**Exercise brief**
Repeat precisely the span of lines below that opens with the line containing "[556,107,673,118] makes a" and closes with the line containing "(599, 282) none", both included.

-------

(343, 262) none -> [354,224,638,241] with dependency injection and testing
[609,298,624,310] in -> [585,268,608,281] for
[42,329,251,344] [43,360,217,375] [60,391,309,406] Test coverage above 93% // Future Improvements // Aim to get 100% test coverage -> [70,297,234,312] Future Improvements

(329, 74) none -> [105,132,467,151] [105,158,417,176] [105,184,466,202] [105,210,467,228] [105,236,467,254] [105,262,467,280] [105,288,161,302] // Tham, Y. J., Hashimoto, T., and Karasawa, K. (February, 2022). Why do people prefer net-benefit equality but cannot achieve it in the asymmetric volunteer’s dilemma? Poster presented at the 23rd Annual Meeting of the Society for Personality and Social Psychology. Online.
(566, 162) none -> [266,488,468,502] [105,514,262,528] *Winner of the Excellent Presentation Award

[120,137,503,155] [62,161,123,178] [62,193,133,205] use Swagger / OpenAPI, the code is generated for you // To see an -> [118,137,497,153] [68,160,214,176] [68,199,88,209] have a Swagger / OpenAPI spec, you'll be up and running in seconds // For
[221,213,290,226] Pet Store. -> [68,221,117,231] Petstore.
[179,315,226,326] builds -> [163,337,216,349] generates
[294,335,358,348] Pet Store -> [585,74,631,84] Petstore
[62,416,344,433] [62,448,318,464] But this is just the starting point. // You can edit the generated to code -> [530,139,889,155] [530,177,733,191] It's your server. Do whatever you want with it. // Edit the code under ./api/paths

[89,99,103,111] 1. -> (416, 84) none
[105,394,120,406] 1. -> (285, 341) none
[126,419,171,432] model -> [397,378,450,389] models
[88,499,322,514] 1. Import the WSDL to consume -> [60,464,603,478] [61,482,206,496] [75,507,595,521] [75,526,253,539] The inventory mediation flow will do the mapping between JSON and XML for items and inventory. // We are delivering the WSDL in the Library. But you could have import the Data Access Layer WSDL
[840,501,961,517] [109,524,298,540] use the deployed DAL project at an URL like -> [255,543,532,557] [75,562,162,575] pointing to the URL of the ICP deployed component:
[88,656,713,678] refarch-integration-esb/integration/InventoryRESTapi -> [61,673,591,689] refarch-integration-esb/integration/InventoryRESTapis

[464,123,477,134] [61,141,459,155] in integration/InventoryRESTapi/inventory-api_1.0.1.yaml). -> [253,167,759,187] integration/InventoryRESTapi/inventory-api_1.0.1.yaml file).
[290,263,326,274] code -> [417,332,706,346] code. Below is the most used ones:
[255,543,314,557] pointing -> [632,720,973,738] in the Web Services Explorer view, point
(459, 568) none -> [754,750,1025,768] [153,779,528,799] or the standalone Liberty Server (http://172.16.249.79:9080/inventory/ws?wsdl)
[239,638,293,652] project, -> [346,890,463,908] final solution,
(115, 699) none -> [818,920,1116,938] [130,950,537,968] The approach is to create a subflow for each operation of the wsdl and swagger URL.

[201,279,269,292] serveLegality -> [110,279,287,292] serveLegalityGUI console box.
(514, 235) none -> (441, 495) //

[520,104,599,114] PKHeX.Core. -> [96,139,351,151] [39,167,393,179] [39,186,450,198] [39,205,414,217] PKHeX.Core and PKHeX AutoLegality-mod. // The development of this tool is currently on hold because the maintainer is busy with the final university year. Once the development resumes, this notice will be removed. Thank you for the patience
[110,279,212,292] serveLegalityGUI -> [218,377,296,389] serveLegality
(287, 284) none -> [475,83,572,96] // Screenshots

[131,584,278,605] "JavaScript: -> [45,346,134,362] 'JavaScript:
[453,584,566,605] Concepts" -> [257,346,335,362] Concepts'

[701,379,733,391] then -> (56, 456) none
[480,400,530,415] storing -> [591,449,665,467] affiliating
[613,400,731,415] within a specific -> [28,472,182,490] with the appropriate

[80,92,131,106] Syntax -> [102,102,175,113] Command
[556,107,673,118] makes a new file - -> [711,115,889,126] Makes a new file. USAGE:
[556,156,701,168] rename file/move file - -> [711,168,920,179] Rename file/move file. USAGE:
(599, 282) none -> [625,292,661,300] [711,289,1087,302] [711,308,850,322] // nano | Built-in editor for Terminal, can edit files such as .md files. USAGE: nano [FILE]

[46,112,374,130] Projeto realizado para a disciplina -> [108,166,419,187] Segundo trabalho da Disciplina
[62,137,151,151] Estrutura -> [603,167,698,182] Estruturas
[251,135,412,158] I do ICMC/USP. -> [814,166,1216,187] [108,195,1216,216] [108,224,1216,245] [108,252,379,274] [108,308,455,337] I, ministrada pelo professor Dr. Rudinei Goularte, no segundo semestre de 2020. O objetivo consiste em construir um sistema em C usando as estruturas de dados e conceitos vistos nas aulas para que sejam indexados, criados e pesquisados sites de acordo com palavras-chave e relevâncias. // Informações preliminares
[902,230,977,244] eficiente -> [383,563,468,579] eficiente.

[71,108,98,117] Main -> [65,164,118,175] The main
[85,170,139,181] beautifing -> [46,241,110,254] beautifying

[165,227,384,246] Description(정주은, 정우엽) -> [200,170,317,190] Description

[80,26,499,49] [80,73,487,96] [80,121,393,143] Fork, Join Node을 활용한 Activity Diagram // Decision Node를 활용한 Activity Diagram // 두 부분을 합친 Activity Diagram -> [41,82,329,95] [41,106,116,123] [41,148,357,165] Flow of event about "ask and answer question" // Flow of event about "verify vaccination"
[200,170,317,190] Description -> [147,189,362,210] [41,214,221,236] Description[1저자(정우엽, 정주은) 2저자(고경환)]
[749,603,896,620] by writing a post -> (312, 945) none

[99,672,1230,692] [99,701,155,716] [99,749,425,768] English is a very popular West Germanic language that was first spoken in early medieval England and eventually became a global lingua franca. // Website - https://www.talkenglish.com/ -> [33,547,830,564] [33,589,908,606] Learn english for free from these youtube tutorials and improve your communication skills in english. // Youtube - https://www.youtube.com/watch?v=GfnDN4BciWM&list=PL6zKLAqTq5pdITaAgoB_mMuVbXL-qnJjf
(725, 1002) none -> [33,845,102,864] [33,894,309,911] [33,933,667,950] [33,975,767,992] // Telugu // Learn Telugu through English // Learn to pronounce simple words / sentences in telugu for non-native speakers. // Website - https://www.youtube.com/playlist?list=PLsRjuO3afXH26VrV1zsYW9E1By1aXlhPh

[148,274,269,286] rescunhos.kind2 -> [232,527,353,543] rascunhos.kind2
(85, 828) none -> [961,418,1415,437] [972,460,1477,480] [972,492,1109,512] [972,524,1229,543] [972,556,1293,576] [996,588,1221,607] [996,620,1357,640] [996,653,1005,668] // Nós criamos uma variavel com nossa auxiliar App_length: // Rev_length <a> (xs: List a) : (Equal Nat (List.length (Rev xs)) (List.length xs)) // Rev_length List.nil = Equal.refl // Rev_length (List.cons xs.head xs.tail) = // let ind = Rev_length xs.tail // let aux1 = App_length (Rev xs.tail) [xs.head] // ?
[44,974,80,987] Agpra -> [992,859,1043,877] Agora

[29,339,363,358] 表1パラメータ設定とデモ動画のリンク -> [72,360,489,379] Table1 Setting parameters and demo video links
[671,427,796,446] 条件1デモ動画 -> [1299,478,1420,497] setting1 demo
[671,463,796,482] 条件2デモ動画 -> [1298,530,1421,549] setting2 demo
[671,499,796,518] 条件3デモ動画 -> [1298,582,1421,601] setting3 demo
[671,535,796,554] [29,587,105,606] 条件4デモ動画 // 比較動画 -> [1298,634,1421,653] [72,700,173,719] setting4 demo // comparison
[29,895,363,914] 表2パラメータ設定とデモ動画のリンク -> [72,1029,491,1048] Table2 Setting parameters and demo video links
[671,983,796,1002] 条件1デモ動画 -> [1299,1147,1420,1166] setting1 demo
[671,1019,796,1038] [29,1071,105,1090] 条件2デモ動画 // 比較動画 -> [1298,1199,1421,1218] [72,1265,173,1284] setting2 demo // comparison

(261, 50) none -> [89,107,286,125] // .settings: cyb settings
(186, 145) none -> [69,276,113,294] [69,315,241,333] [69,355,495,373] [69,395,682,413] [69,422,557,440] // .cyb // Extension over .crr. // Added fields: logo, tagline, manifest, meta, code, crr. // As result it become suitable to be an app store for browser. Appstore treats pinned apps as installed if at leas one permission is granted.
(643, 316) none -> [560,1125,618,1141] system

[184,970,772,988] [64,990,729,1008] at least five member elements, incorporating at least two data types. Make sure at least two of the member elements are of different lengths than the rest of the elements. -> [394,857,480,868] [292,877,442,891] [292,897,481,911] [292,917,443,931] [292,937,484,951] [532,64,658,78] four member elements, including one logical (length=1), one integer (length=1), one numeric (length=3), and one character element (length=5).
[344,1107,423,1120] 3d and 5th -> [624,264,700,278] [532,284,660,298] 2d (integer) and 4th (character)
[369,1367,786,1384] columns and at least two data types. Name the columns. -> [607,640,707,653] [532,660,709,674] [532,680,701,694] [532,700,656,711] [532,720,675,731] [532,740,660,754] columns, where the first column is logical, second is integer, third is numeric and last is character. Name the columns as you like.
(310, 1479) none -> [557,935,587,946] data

-------

**Exercise output**
[556,107,673,118] makes a new file - -> [711,115,889,126] Makes a new file. USAGE:
[556,156,701,168] rename file/move file - -> [711,168,920,179] Rename file/move file. USAGE:
(599, 282) none -> [625,292,661,300] [711,289,1087,302] [711,308,850,322] // nano | Built-in editor for Terminal, can edit files such as .md files. USAGE: nano [FILE]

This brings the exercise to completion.